MOI Global

A new era of engagement: When the audience takes the reins 

I want you to think of a brand moment that made you laugh this year. Now ask yourself: did you check the comments section? I’m willing to bet you did. 

All it takes is a short scroll on Instagram or TikTok to see that the way brands use humor in marketing is shifting. Where humor once lived in the clever punchline, witty script or comically timed stunt, today it lives in comments, threads, and remix culture. Social media has created a space where audiences can become active participants; not just receiving the joke, but building on it, subverting it, and sometimes completely hijacking it at the brand’s expense.  

Thanks to social media, the wall between brand and audience is breaking down. And as a result, it’s completely reshaping how brands influence and engage with their customers. 

From observer to participant 

Social media may have changed how content looks, but more importantly, it’s changed how it behaves. Algorithms and feeds have been built to reward active engagement and punish passive views. Simply being seen is no longer enough to get brands noticed. They need participation.  

Luckily, today’s audiences are more than happy to oblige. Whether roasting brands, tagging their friends, partaking in trends or creating memes out of poorly timed screenshots – customers are going from observer to participant, shaping the story in a way that brands are no longer in control of.  

Now, understandably, that can sound a little scary. When the audience takes over, you lose control. The joke could miss. It could sting. You could look ridiculous and risk the entire brand image you’ve spent years building. But in a world where audiences crave interaction and conversation more than ever before, that’s where the real opportunity lies. 

The opportunity in letting go 

Many of us are familiar with the quote: “Your brand isn’t what you say it is. It’s what they say it is.”  

This has always been a tough pill to swallow for marketers. We spend years refining our brand image, our brand voice, aligning it with our values…and then realize that we can’t ever really control how audiences perceive us. We can only help guide and shape that perception with how and where we show up. 

Social media didn’t invent this challenge. It just scaled it to new heights.  

Brands like Wendy’s, Duolingo and Ryanair have all figured that out already. Across digital platforms, they’ve built their brands around audience interaction, offering themselves up as bait for their customers to have fun with them. They don’t try to out-funny the internet or force a certain narrative. Instead, they give their audiences something to play with. And it’s this participation and unapologetic self-awareness that’s become core to their brand identities, turning customers into fans.  

This isn’t unique to B2C, either. Take Slack, the work communication platform. Their product is functional and practical. And yet, their marketing is far from it. With playful social media posts, polls, and clever community building, Slack uses humor in a way that feels relevant, sincere and interactive. They aren’t afraid to poke fun at the not-so-glamorous side of work life, and the audience runs with it. 
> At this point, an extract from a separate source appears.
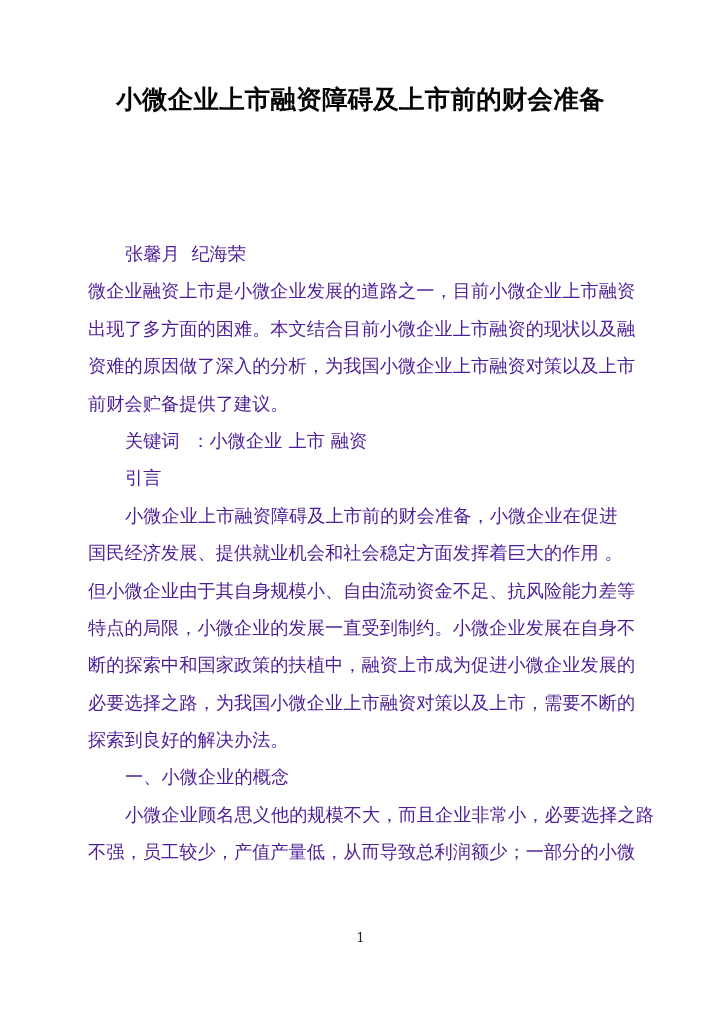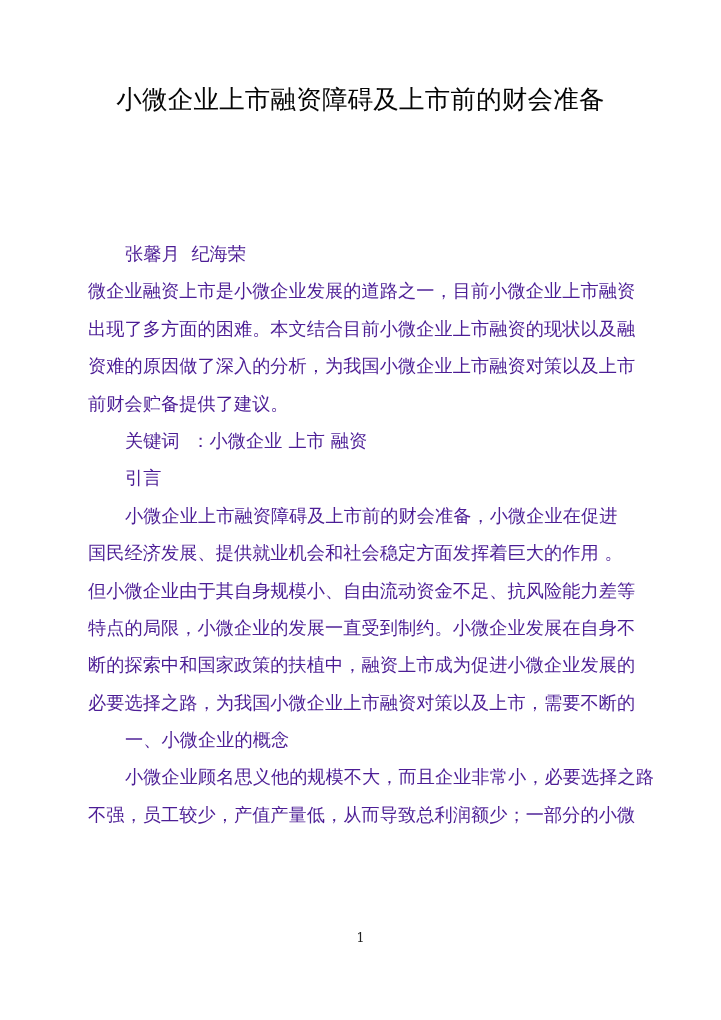"小微企业上市融资障碍及上市前的财会准备" .doc-title { font-weight: 400 -> 700 }
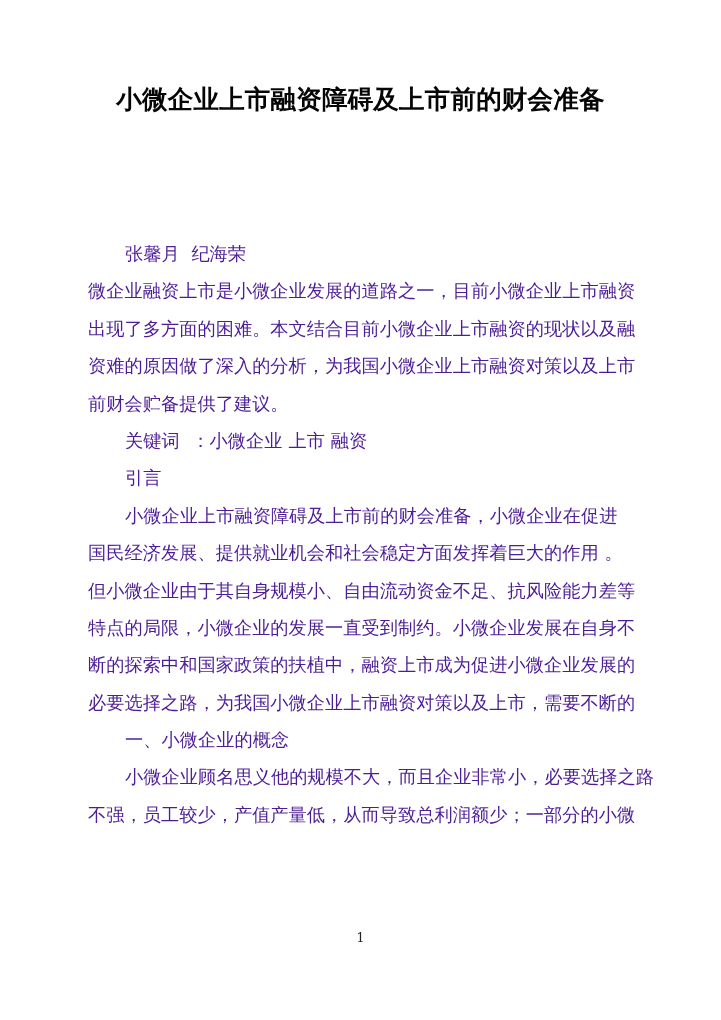"探索到良好的解决办法。" div.line { html: none -> <div>探索到良好的解决办法。</div> }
The future of B2B is interactive 

None of this is to say that B2B brands should be taking a leaf out of the “Duolingo playbook”. Because let’s face it: that just wouldn’t work. B2B isn’t B2C. It’s more complex. Journeys are longer, buyer groups are bigger, and influencing buyers takes more than a viral social media moment.  

However, I do think there’s a clear shift that we all need to recognize: audiences today are craving interactions that feel real. Humor plays a part in that, but it’s also about vulnerability and authenticity. By showing up in ways that feel less scripted and more human, brands are creating influence in new ways – the kind that creates meaningful mindshare in markets that are overcrowded with polished sales pitches. 

And that’s the point, isn’t it? Creating experiences that resonate and build trust, so that when your audience is ready to buy, you’ll be top of mind.